I've been playing with my pulp spin-off rules, but I'm ready to return to Middlehiem.  Hopefully I can get some magic playtests posted up before the holidays end.  (When you have a 12-week-old, nothing is guaranteed)


  1. Hi, where I can find template\terrain like in tour pictures? Thanks

    1. It's called Terraclips, by WorldWorks Games.

      My Review:

      While very solid and hard wearing, and quite pretty, it is an absolute pain to assemble - so it isn't very mobile for taking to gaming days etc.

  2. You can generalize the "prepared spell" concept to all kind of actions as a "Focus" action.
    For example, if your miniature does the "Focus" action, you can get a re-roll (or anything else) to the next Melee or Ranged attack he does in the present turn.

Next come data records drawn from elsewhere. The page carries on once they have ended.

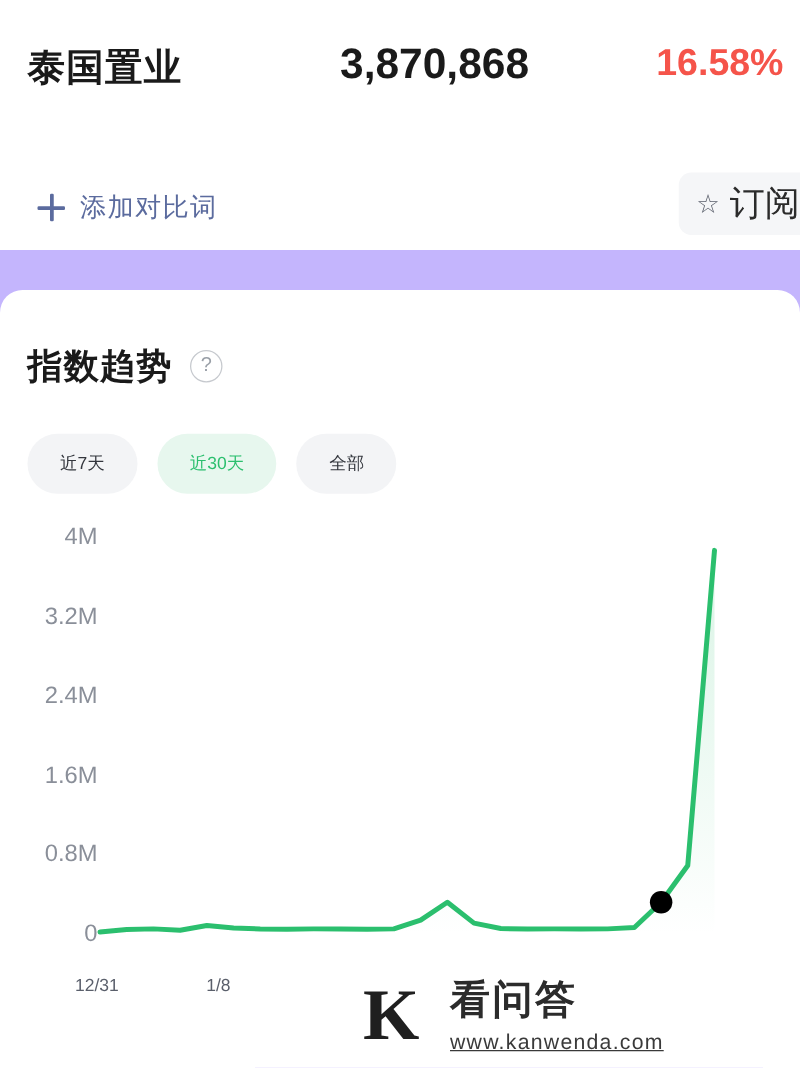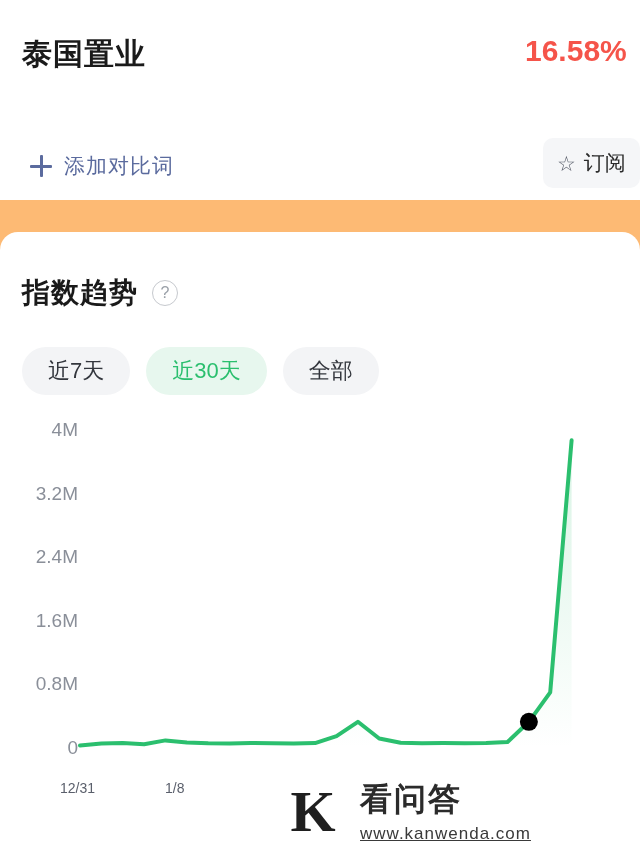--- a/index.html
+++ b/index.html
@@ -9,7 +9,7 @@
     font-family: "Liberation Sans", sans-serif;
     overflow: hidden;
   }
-  .page { position: relative; width: 640px; height: 854px; background: #fdba74; }
+  .page { position: relative; width: 640px; height: 854px; background: #c4b5fd; }
 
   
   .header {

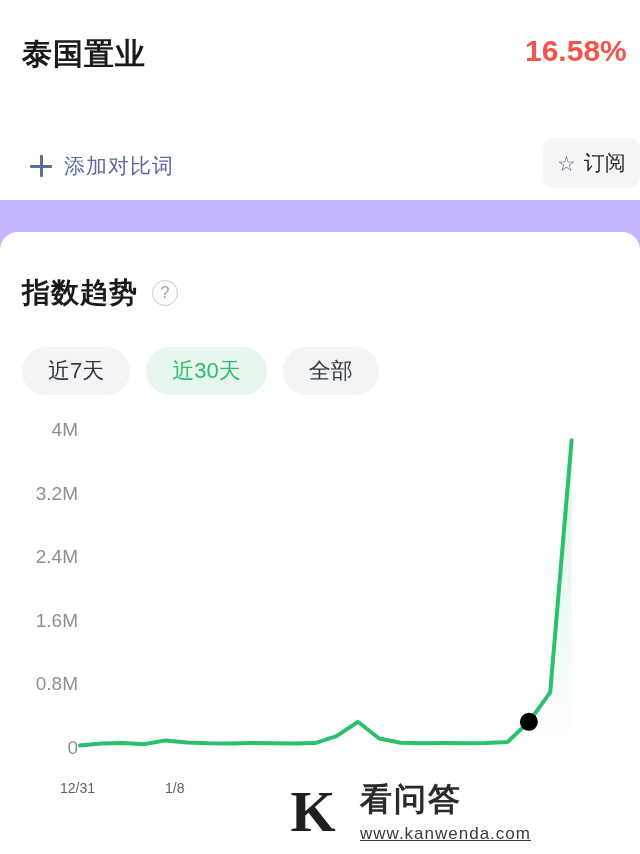--- a/index.html
+++ b/index.html
@@ -125,6 +125,7 @@
 
   <div class="header">
     <div class="kw-title">泰国置业</div>
+    <div class="kw-value">3,870,868</div>
     <div class="kw-change">16.58%</div>
   </div>
 

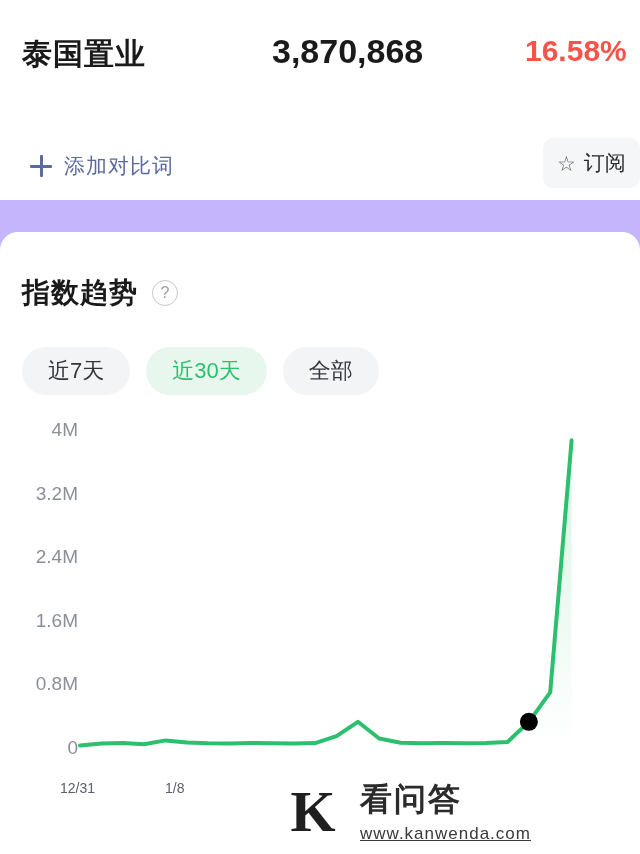--- a/index.html
+++ b/index.html
@@ -58,7 +58,7 @@
     white-space: nowrap;
   }
   .star-icon { font-size: 21px; color: #5a5f6b; line-height: 1; }
-  .subscribe-label { font-size: 21px; color: #2b2b2b; font-family: Liberation Serif, serif; }
+  .subscribe-label { font-size: 28px; color: #2b2b2b; font-family: Liberation Serif, serif; }
 
   
   .card {

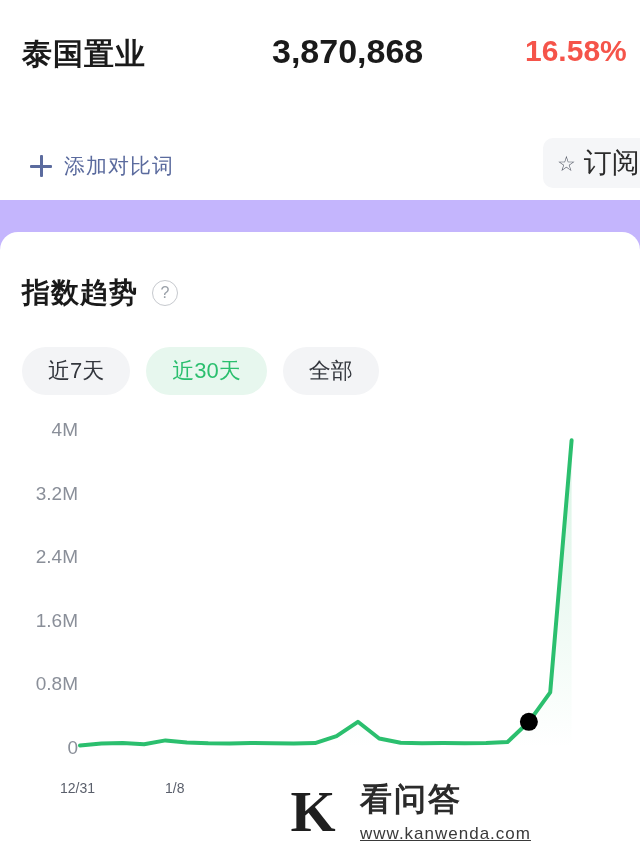--- a/index.html
+++ b/index.html
@@ -82,7 +82,7 @@
   .tab {
     height: 48px; border-radius: 24px; padding: 0 26px;
     display: flex; align-items: center; justify-content: center;
-    font-size: 22px; color: #33363d; background: #f3f4f6;
+    font-size: 14px; color: #33363d; background: #f3f4f6;
   }
   .tab.active { background: #e7f7ee; color: #2bbf6e; }
 

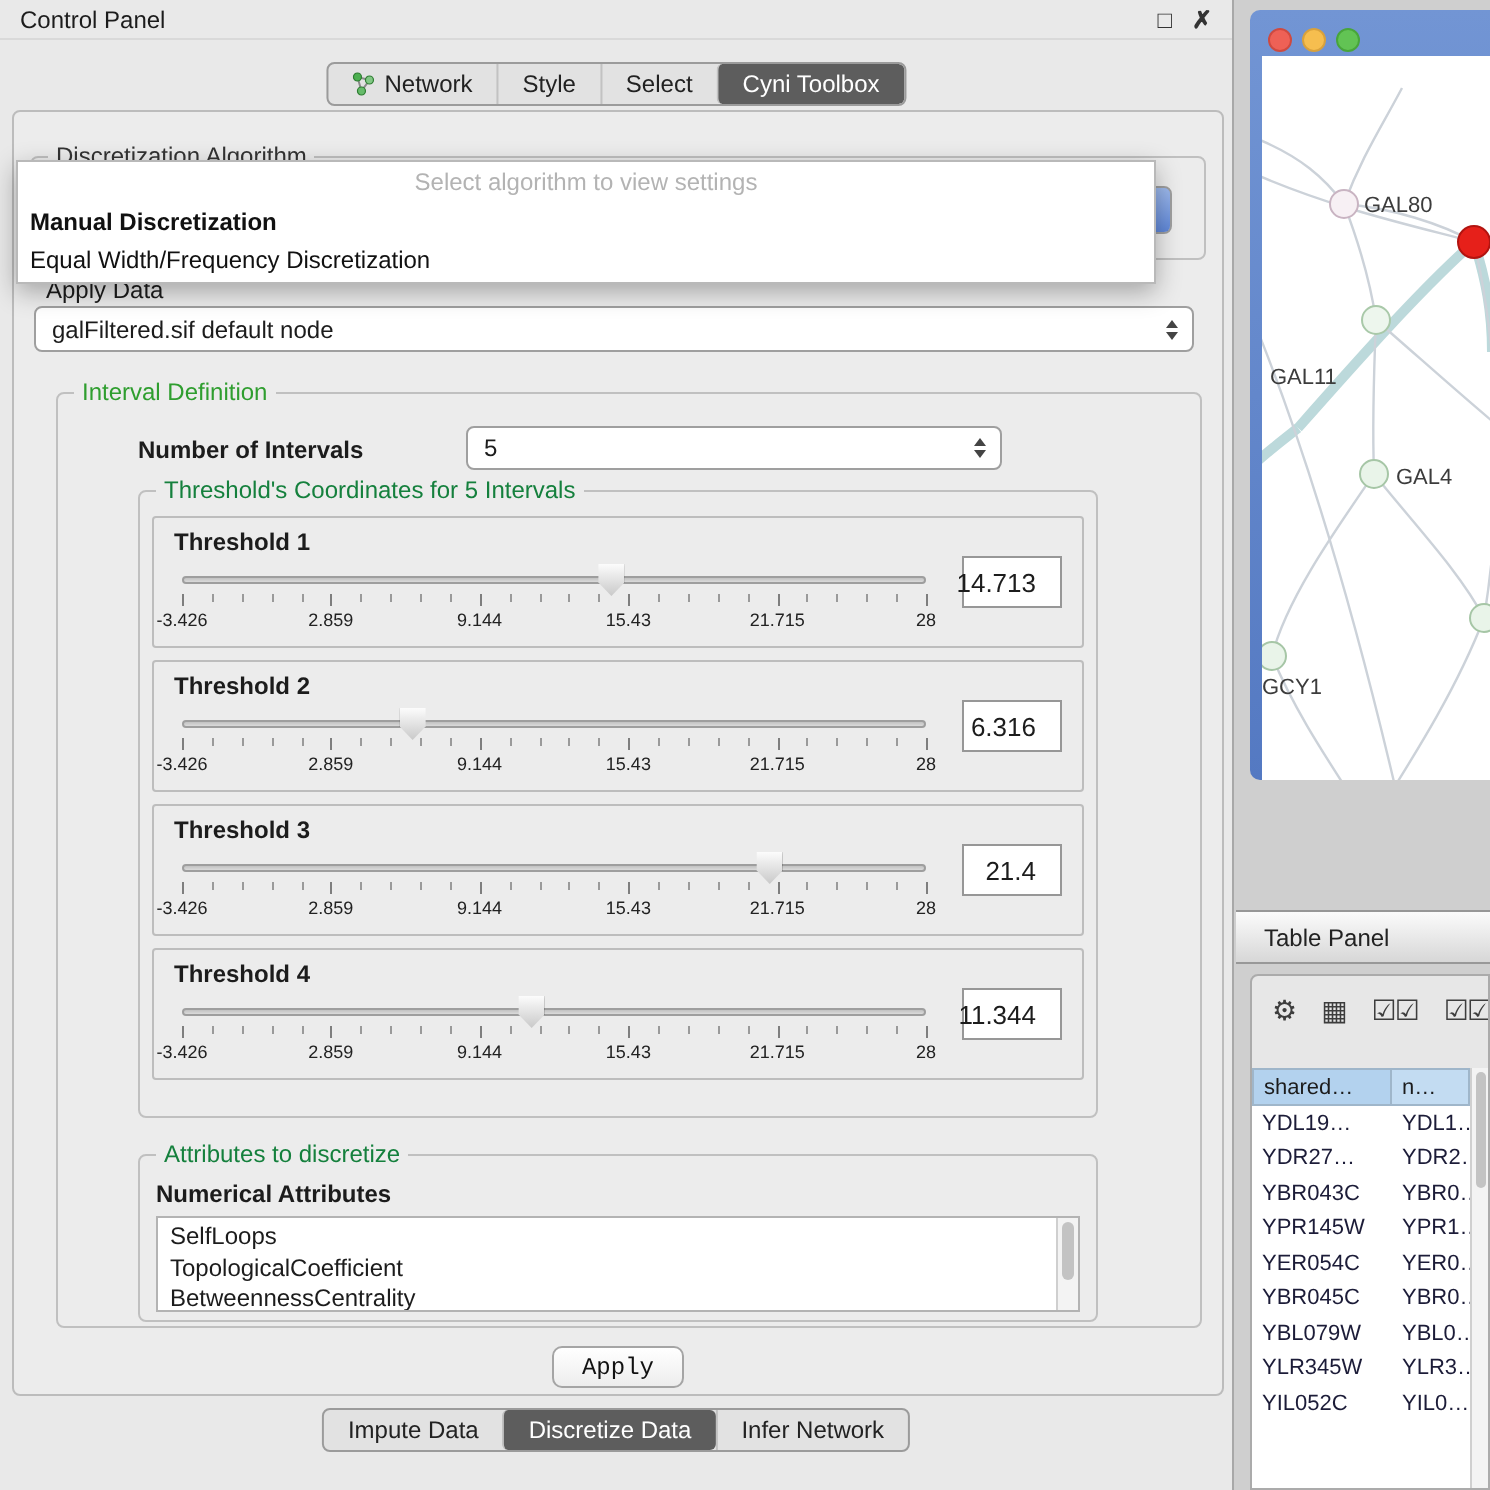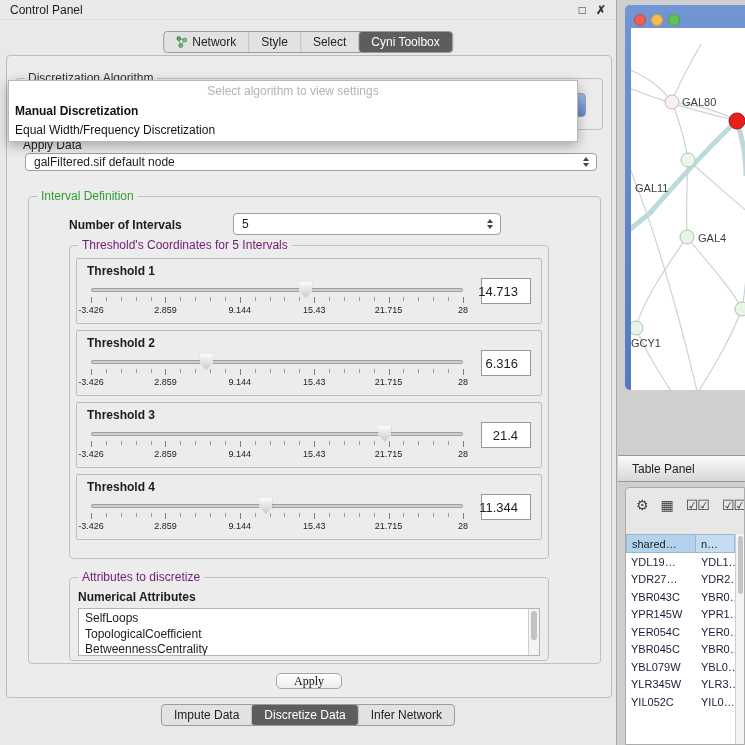--- a/index.html
+++ b/index.html
@@ -39,7 +39,7 @@
 .combo-cap .cdn{border-top:4px solid #fff}
 
 .td-label{position:absolute;left:16px;top:82px;font-size:12px}
-.td-combo{left:18px;right:14px;top:97px;height:18px}
+.td-combo{left:10px;right:14px;top:97px;height:23px}
 .spin{position:absolute;right:7px;top:50%;transform:translateY(-50%);display:flex;flex-direction:column;gap:2px}
 .spin i{display:block;width:0;height:0;border-left:3px solid transparent;border-right:3px solid transparent}
 .spin .up{border-bottom:4px solid #444}

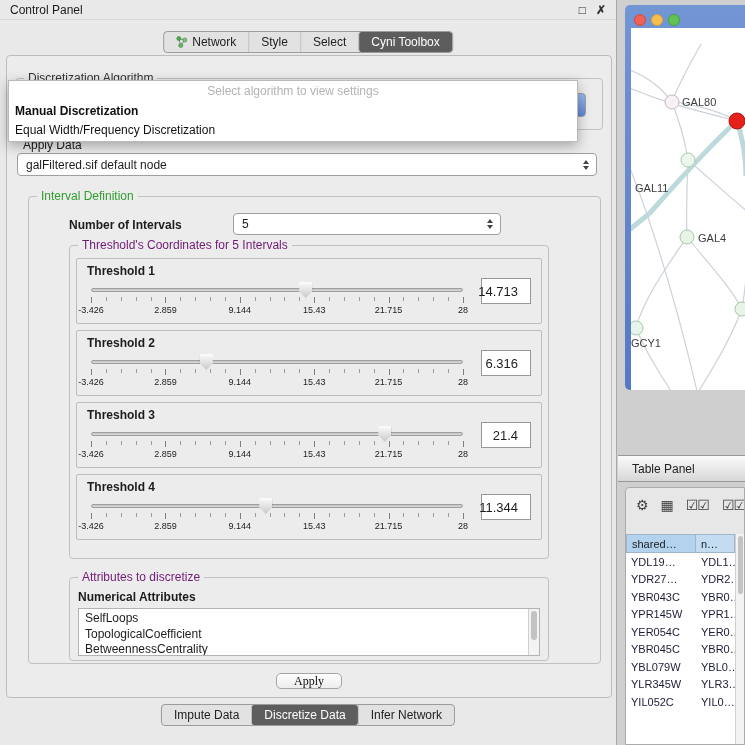--- a/index.html
+++ b/index.html
@@ -27,7 +27,7 @@
 .group{position:absolute;border:1px solid #c0c0c0;border-radius:4px}
 .glabel{position:absolute;top:-8px;left:8px;background:#ececec;padding:0 4px;font-size:12px;line-height:15px;color:#333;white-space:nowrap}
 .glabel.green{color:#2f9e2f}
-.glabel.blue{color:#701a75}
+.glabel.blue{color:#15803d}
 
 .algo-group{left:8px;top:22px;right:8px;height:52px}
 .combo{position:absolute;background:#fff;border:1px solid #9f9f9f;border-radius:4px;display:flex;align-items:center;padding:0 24px 0 8px;font-size:12px;overflow:hidden}

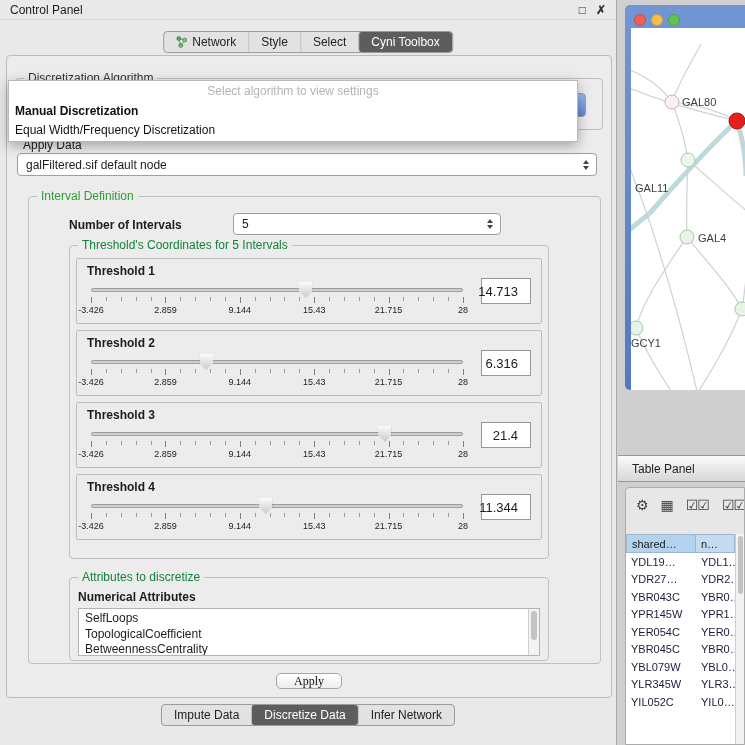--- a/index.html
+++ b/index.html
@@ -71,7 +71,7 @@
 .vscroll{position:absolute;top:0;right:0;bottom:0;width:11px;background:#f3f3f3;border-left:1px solid #cfcfcf}
 .thumbbar{position:absolute;top:2px;left:2px;width:6px;height:62%;background:#c3c3c3;border-radius:3px}
 
-.apply{position:absolute;left:50%;transform:translateX(-50%);top:617px;width:66px;height:16px;background:linear-gradient(#ffffff,#ededed);border:1px solid #a5a5a5;border-radius:5px;font-size:12px;font-family:Liberation Serif, serif;color:#111}
+.apply{position:absolute;left:50%;transform:translateX(-50%);top:617px;width:66px;height:21px;background:linear-gradient(#ffffff,#ededed);border:1px solid #a5a5a5;border-radius:5px;font-size:12px;font-family:Liberation Mono, monospace;color:#111}
 
 
 .popup{position:absolute;left:8px;top:80px;width:570px;background:#fff;border:1px solid #b9b9b9;box-shadow:0 4px 12px rgba(0,0,0,0.3);z-index:60;padding-bottom:2px}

Then, you can complete the description of the action with the advantages to the spells you comment before.

    Other subject, you are mixing two different dice mechanisms into your game: throwing a dice and get a number minor or equal to the attribute, and throwing a dice, add the corresponding attribute and get a number equal or greater than a target number.
    Although mixing different mechanisms is not catastrophic, I think a game is neater if you use the less you can, simply because it's easier to remember one mechanism than the list of situations you have to apply each of them.
    I recommend the use of d10+stat mechanism. You can mark a "universal TN" for every non-confronted test (10, for example), and, if you want, add some modifiers.

  3. "......You can generalize the "prepared spell" concept to all kind of actions as a "Focus" action".....

    I was originally using a simple +1/+2 any action if you "prepared" but I've broadened the choices in melee etc to special moves like grapple, flip, power swing, aimed shot etc with varying effects, as I want to mimic PC RPGs.

    ......."Other subject, you are mixing two different dice mechanisms into your game"

    I'm not. Perhaps I worded the OP poorly. Everything is "roll under TN".

    Funnily enough, I originally used a d10+stat, but after playtesting I switched to "roll under TN" as it significantly sped up play, and resolved some issues when rolling multiple opposed dice.

    Thanks for the feedback!

    1. Then, how do you make to break draws in the multiple opposed dice? Are you using the Infinity mechanism (you have to get a result minor or equal to your attribute AND a result greater than your opponents)? Or is it a sequential process, like GW games (the classic "hit, then hurt, then armour")?